*WORK INSTRUCTION*. All records must be quoted exactly. Omit the pictures.

◆ ◆ ◆

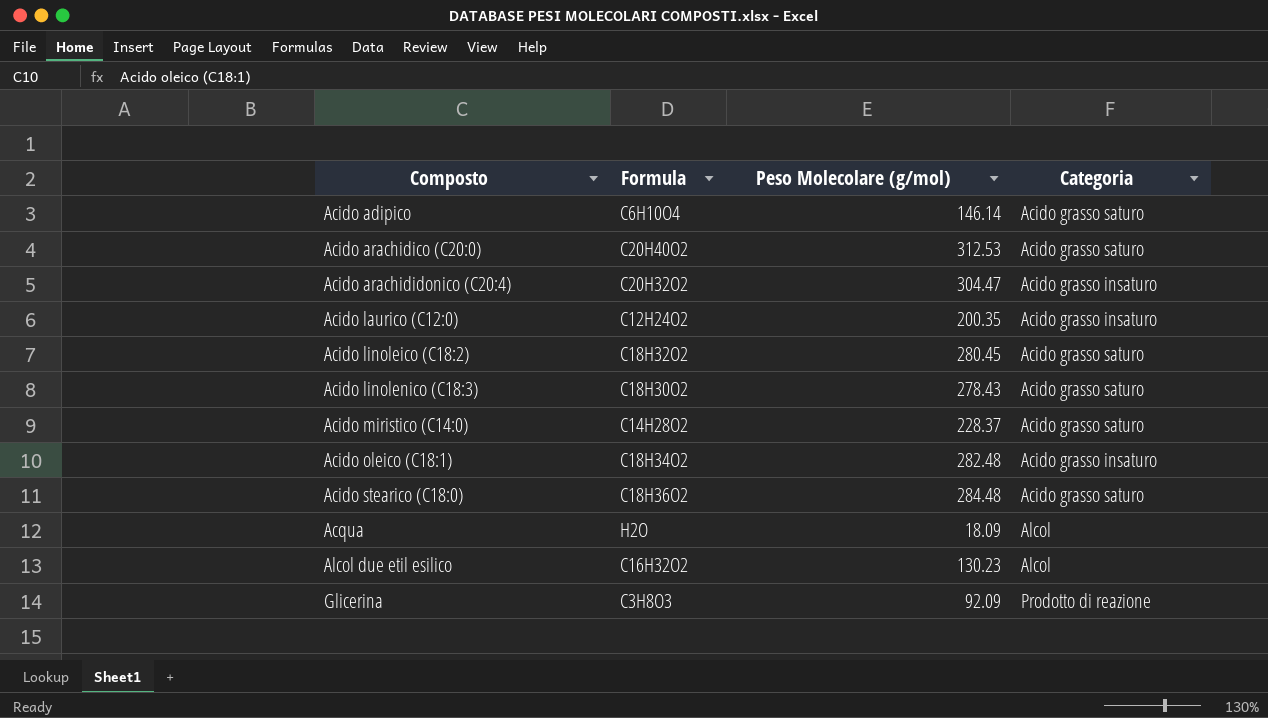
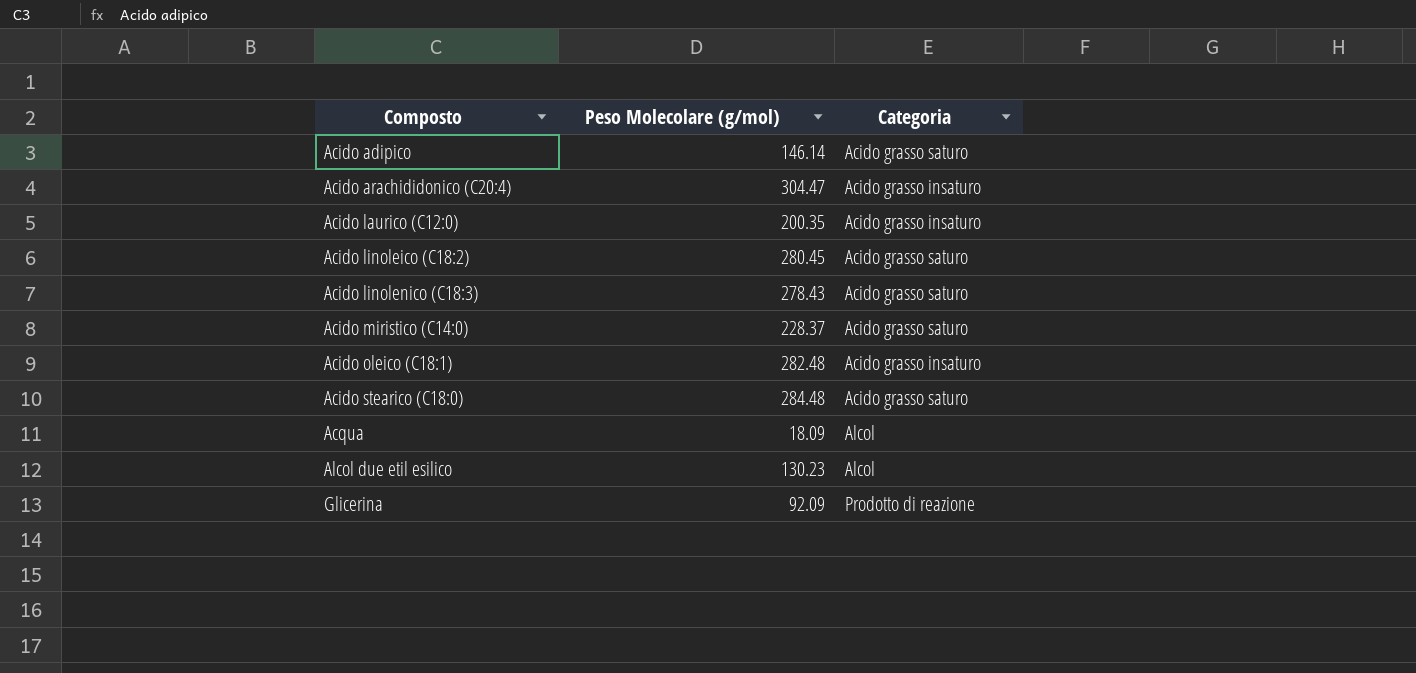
column Formula | position: 2 -> none
row Acido arachidico (C20:0): C20H40O2 | 312.53 | Acido grasso saturo -> none

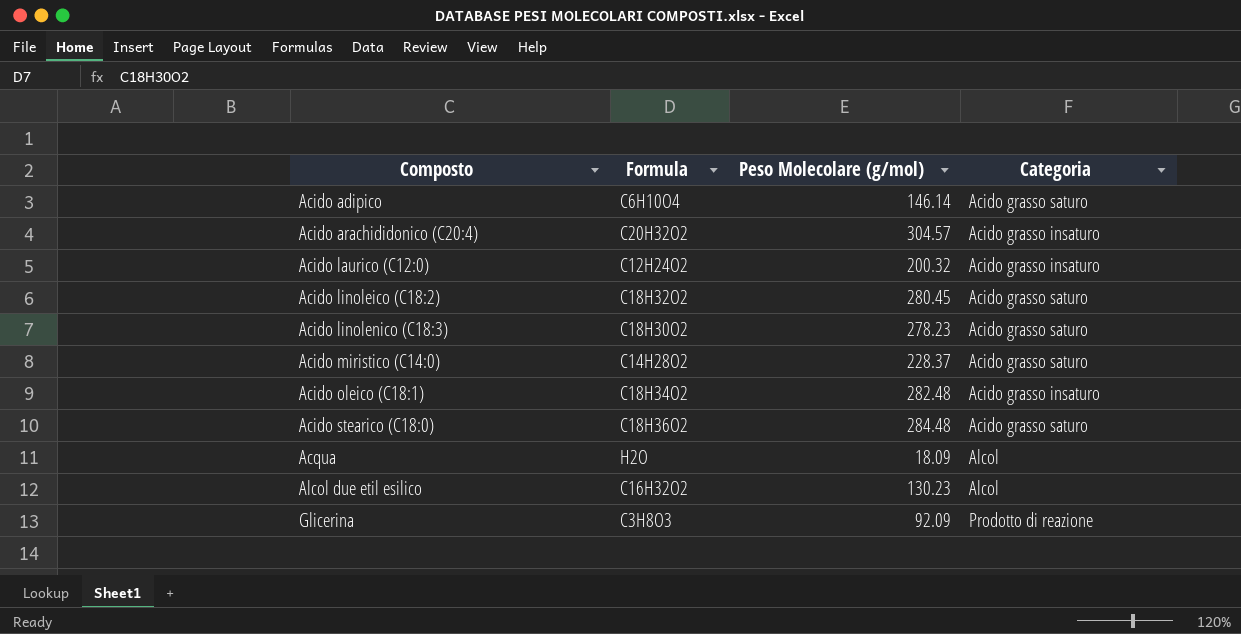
column Formula | position: none -> 2
Acido arachididonico (C20:4) | Peso Molecolare (g/mol): 304.47 -> 304.57
Acido laurico (C12:0) | Peso Molecolare (g/mol): 200.35 -> 200.32
Acido linolenico (C18:3) | Peso Molecolare (g/mol): 278.43 -> 278.23

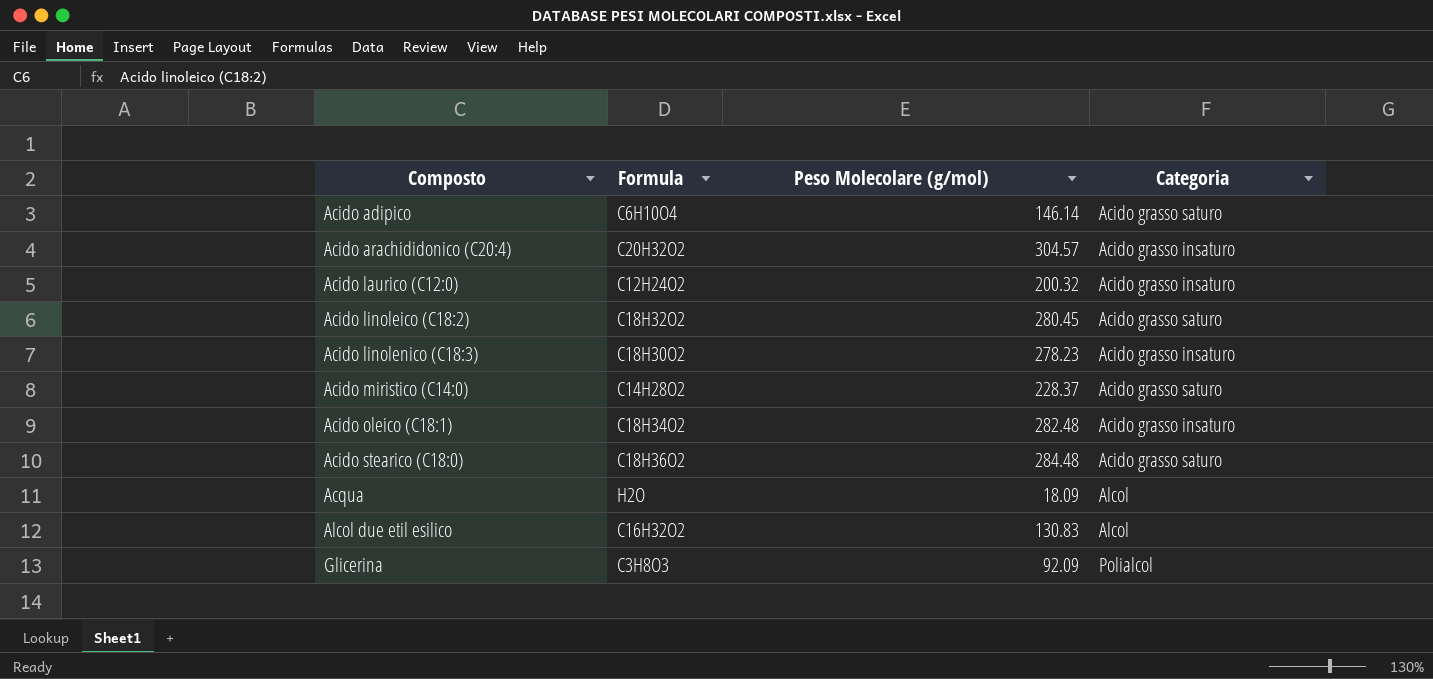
Acido linolenico (C18:3) | Categoria: Acido grasso saturo -> Acido grasso insaturo
Alcol due etil esilico | Peso Molecolare (g/mol): 130.23 -> 130.83
Glicerina | Categoria: Prodotto di reazione -> Polialcol

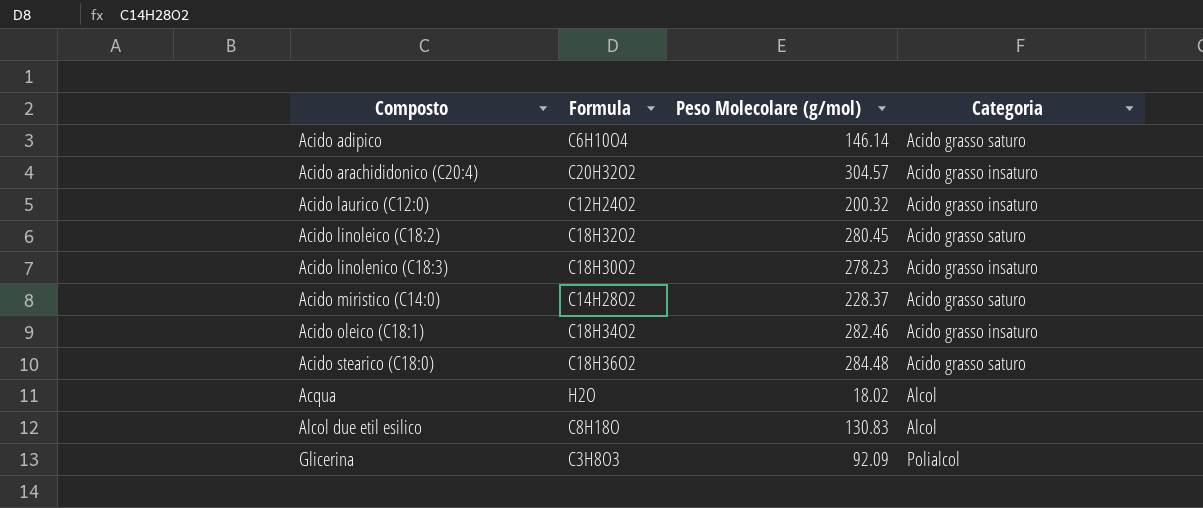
Acido oleico (C18:1) | Peso Molecolare (g/mol): 282.48 -> 282.46
Acqua | Peso Molecolare (g/mol): 18.09 -> 18.02
Alcol due etil esilico | Formula: C16H32O2 -> C8H18O

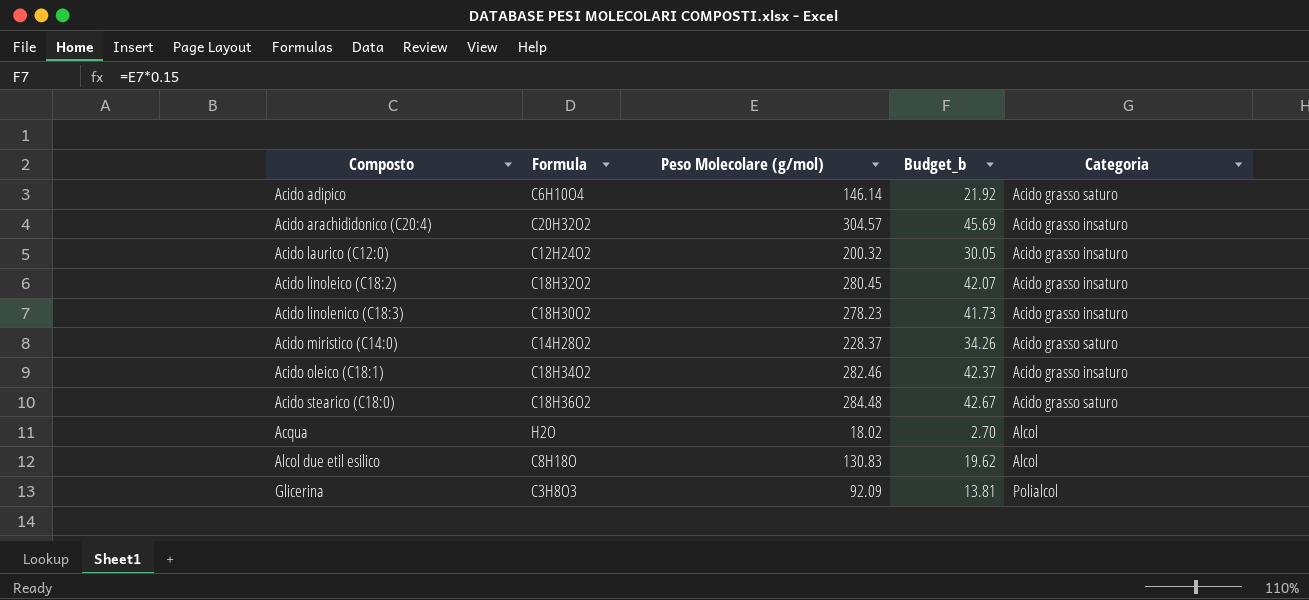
column Budget_b | formula: none -> [Peso Molecolare (g/mol)] * 0.15
Acido linoleico (C18:2) | Categoria: Acido grasso saturo -> Acido grasso insaturo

◆ ◆ ◆

*SOLUTION*.
column Formula | position: 2 -> none
row Acido arachidico (C20:0): C20H40O2 | 312.53 | Acido grasso saturo -> none

column Formula | position: none -> 2
Acido arachididonico (C20:4) | Peso Molecolare (g/mol): 304.47 -> 304.57
Acido laurico (C12:0) | Peso Molecolare (g/mol): 200.35 -> 200.32
Acido linolenico (C18:3) | Peso Molecolare (g/mol): 278.43 -> 278.23

Acido linolenico (C18:3) | Categoria: Acido grasso saturo -> Acido grasso insaturo
Alcol due etil esilico | Peso Molecolare (g/mol): 130.23 -> 130.83
Glicerina | Categoria: Prodotto di reazione -> Polialcol

Acido oleico (C18:1) | Peso Molecolare (g/mol): 282.48 -> 282.46
Acqua | Peso Molecolare (g/mol): 18.09 -> 18.02
Alcol due etil esilico | Formula: C16H32O2 -> C8H18O

column Budget_b | formula: none -> [Peso Molecolare (g/mol)] * 0.15
Acido linoleico (C18:2) | Categoria: Acido grasso saturo -> Acido grasso insaturo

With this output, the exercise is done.